*** Opening of THE DATA ***

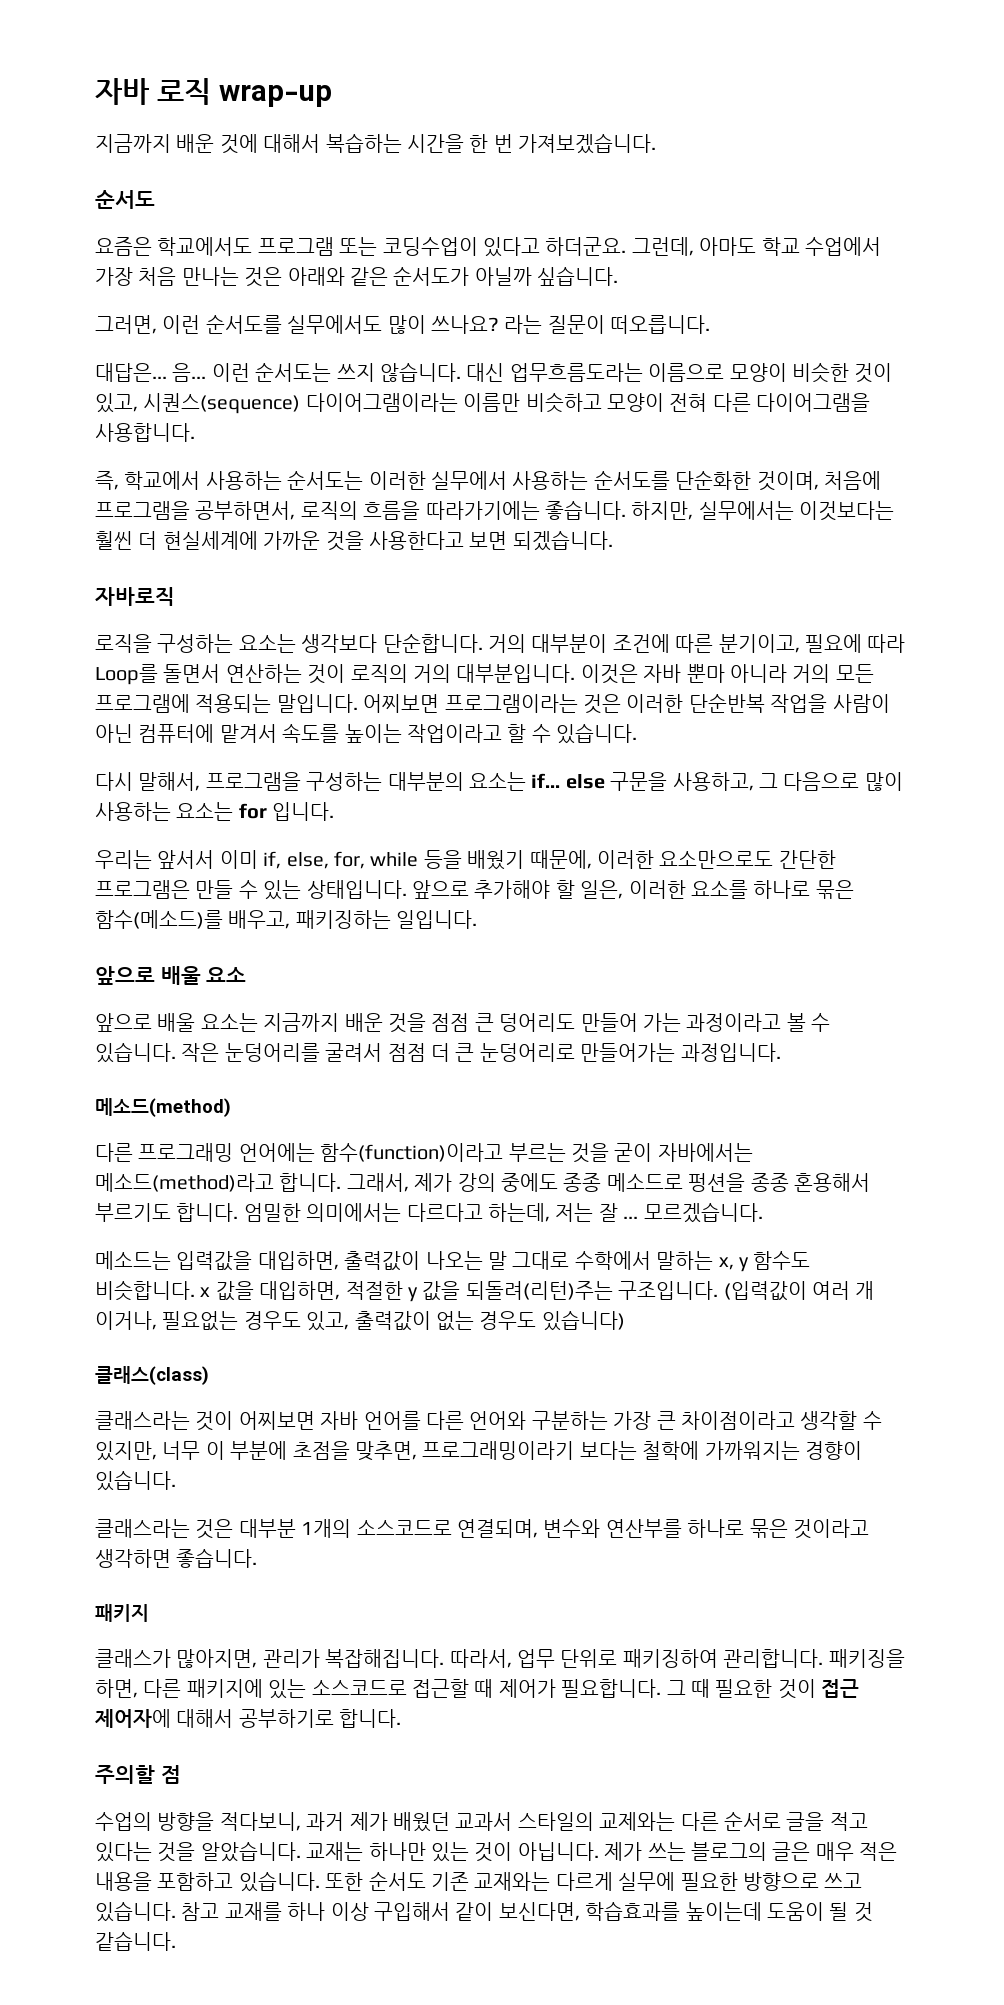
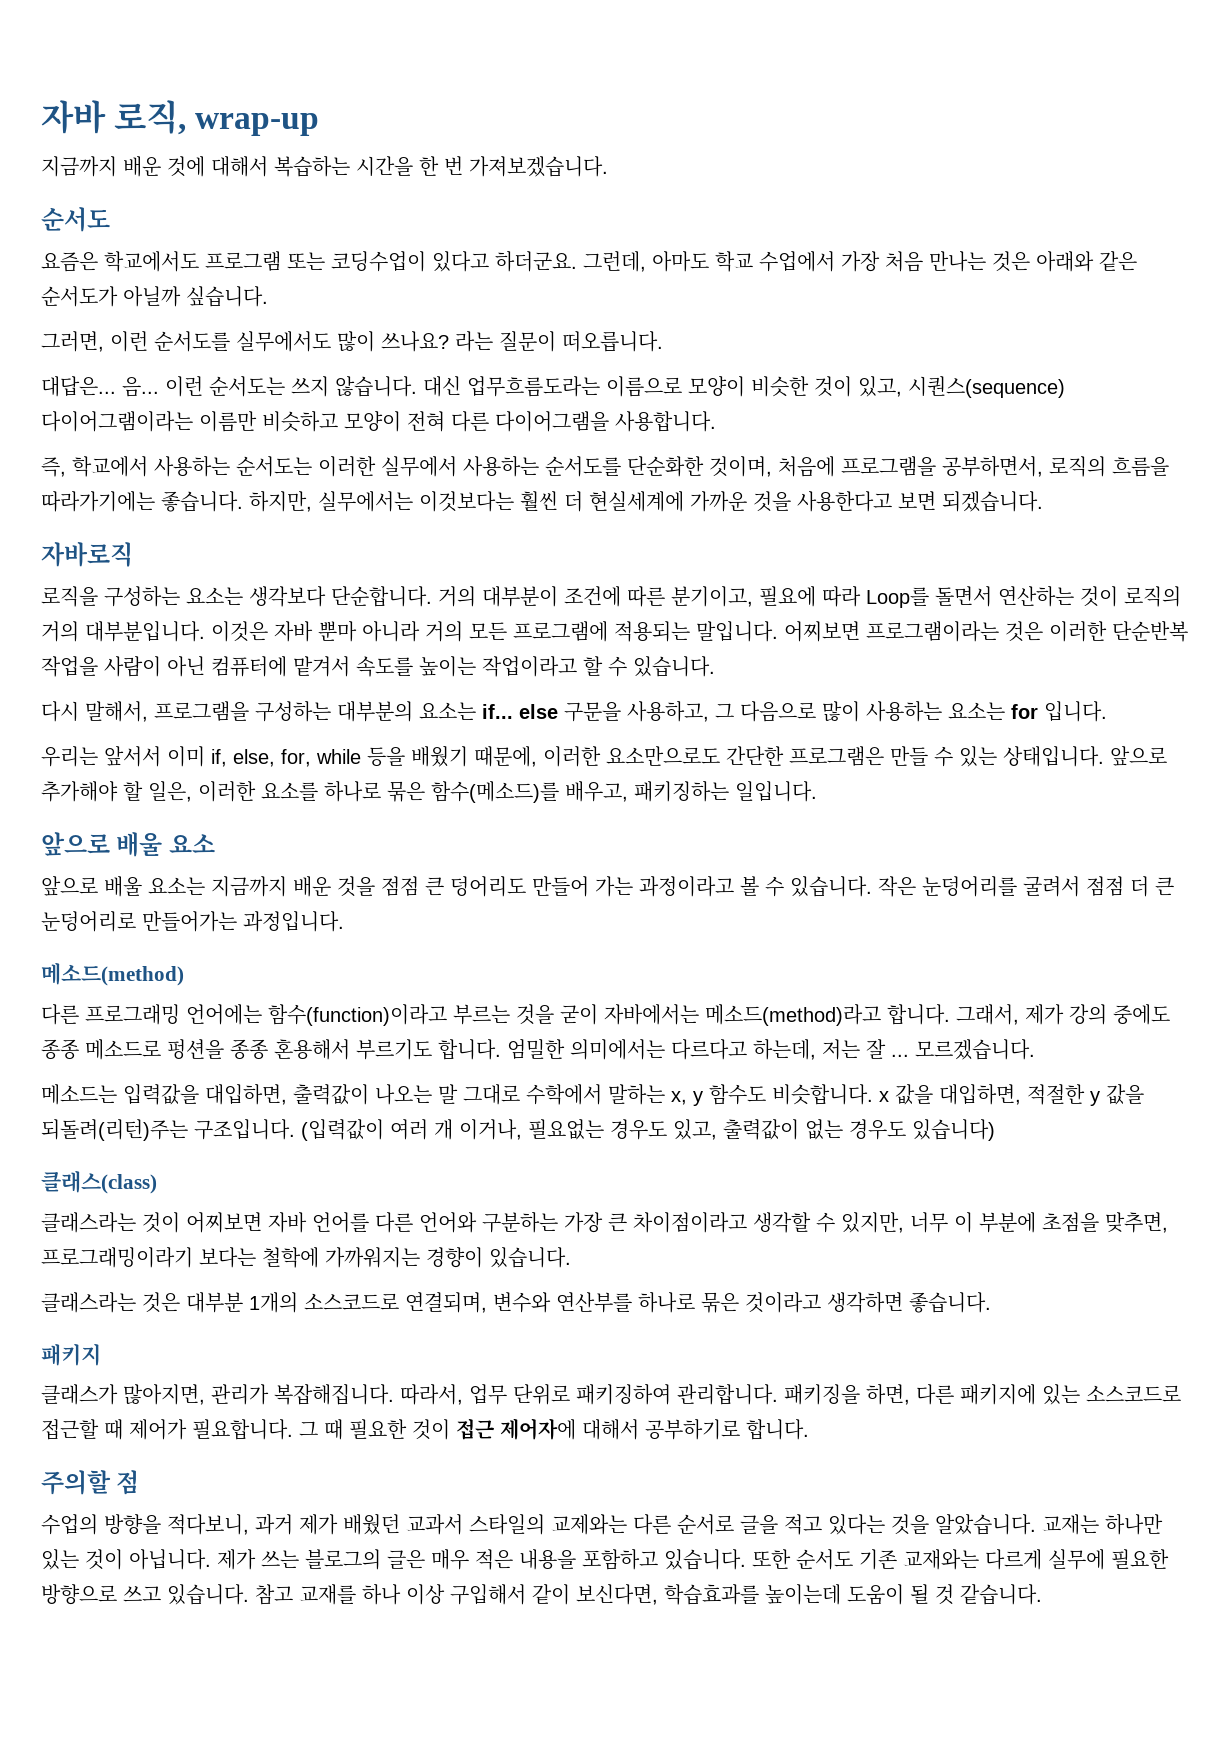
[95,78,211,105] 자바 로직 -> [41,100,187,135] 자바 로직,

*** Close of THE DATA ***
*** Opening of THE DATA ***

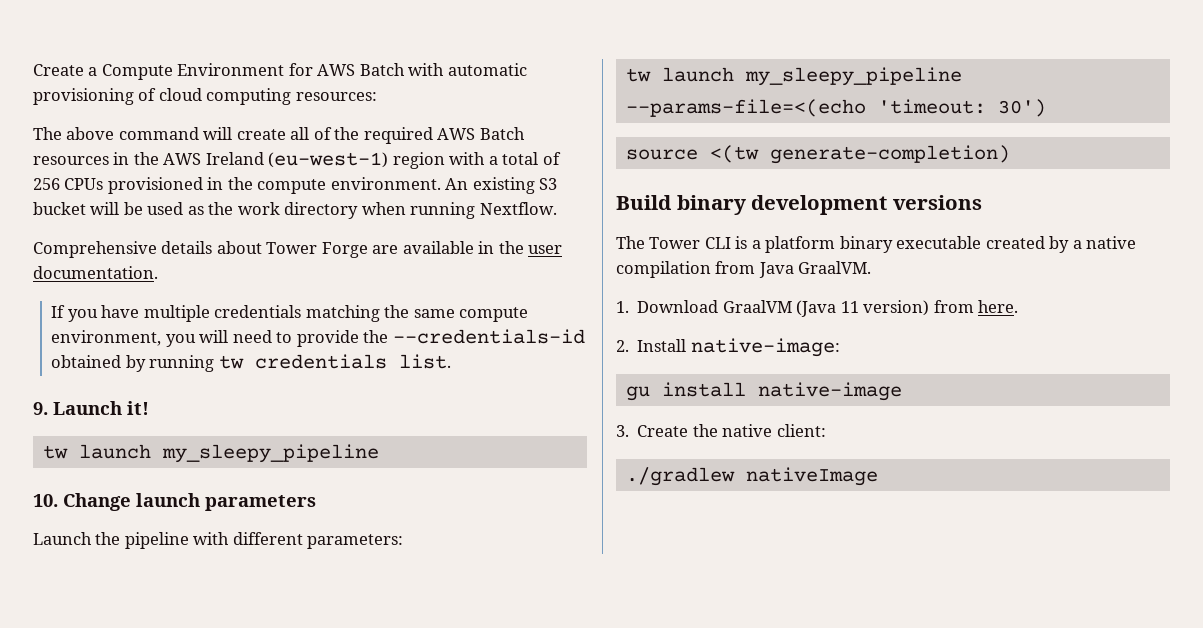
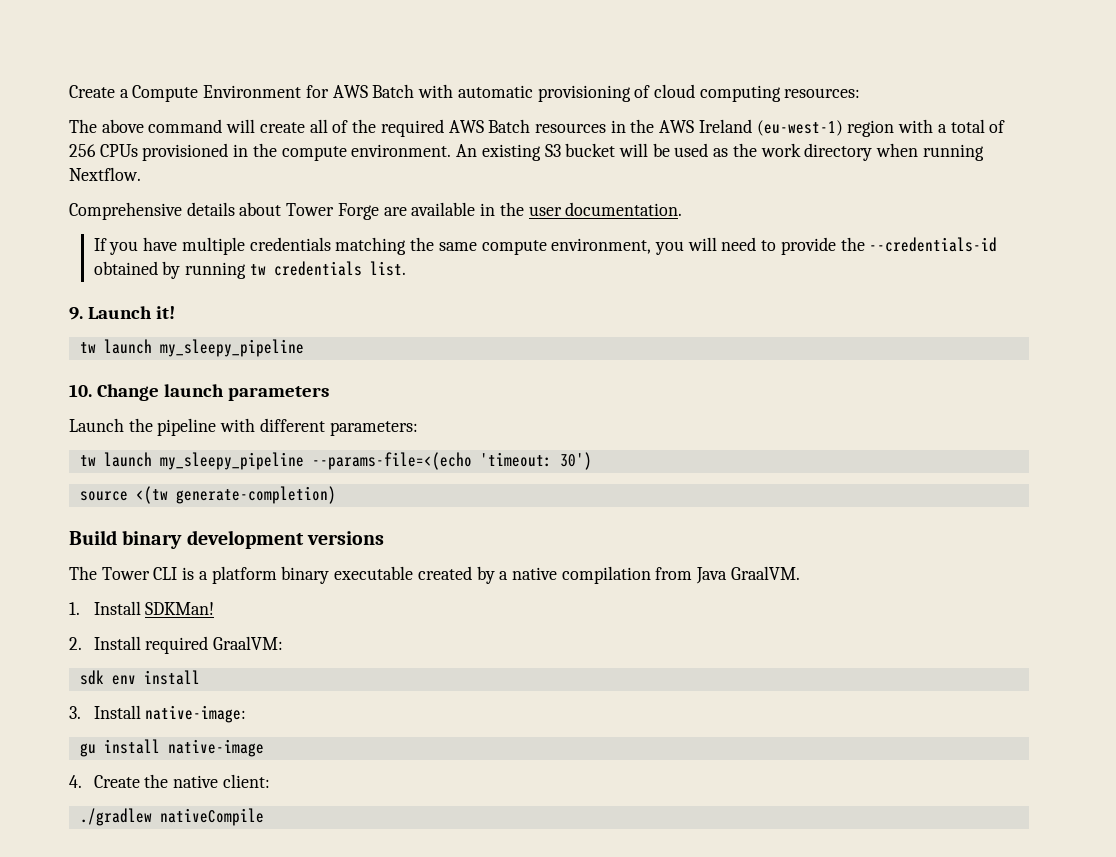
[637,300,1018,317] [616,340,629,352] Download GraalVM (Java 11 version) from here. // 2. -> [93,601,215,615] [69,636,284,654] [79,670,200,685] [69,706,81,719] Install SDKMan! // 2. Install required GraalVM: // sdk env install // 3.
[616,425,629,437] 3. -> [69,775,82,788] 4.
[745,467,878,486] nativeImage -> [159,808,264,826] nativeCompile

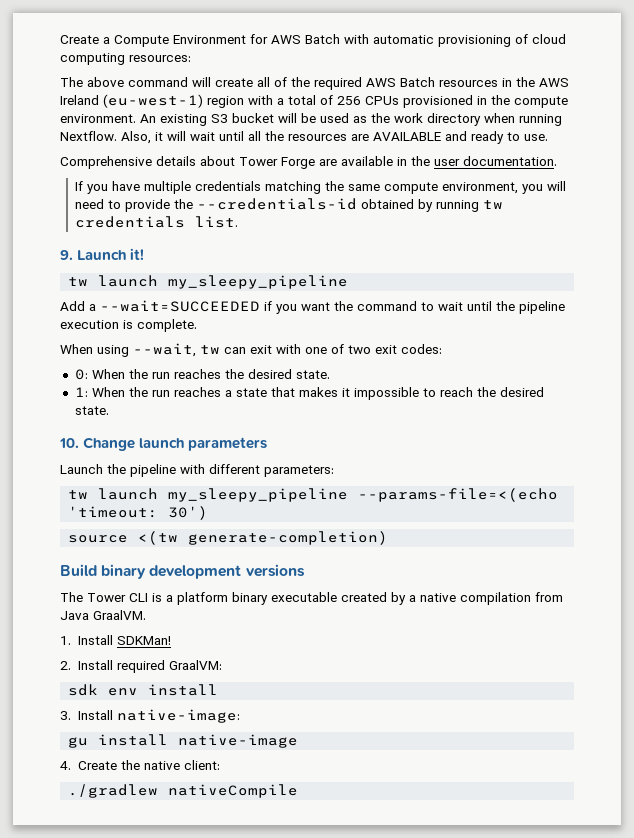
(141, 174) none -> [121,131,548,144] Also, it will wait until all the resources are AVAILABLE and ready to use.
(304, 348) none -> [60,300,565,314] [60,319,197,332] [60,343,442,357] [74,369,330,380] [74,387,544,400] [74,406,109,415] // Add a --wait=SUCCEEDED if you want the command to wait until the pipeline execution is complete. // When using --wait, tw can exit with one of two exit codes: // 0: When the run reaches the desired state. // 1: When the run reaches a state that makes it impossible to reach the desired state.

*** Close of THE DATA ***

• [TO DO]: Scan the entries for lines with the string "until". Report only how many there are.

• [TASK RESPONSE]: 2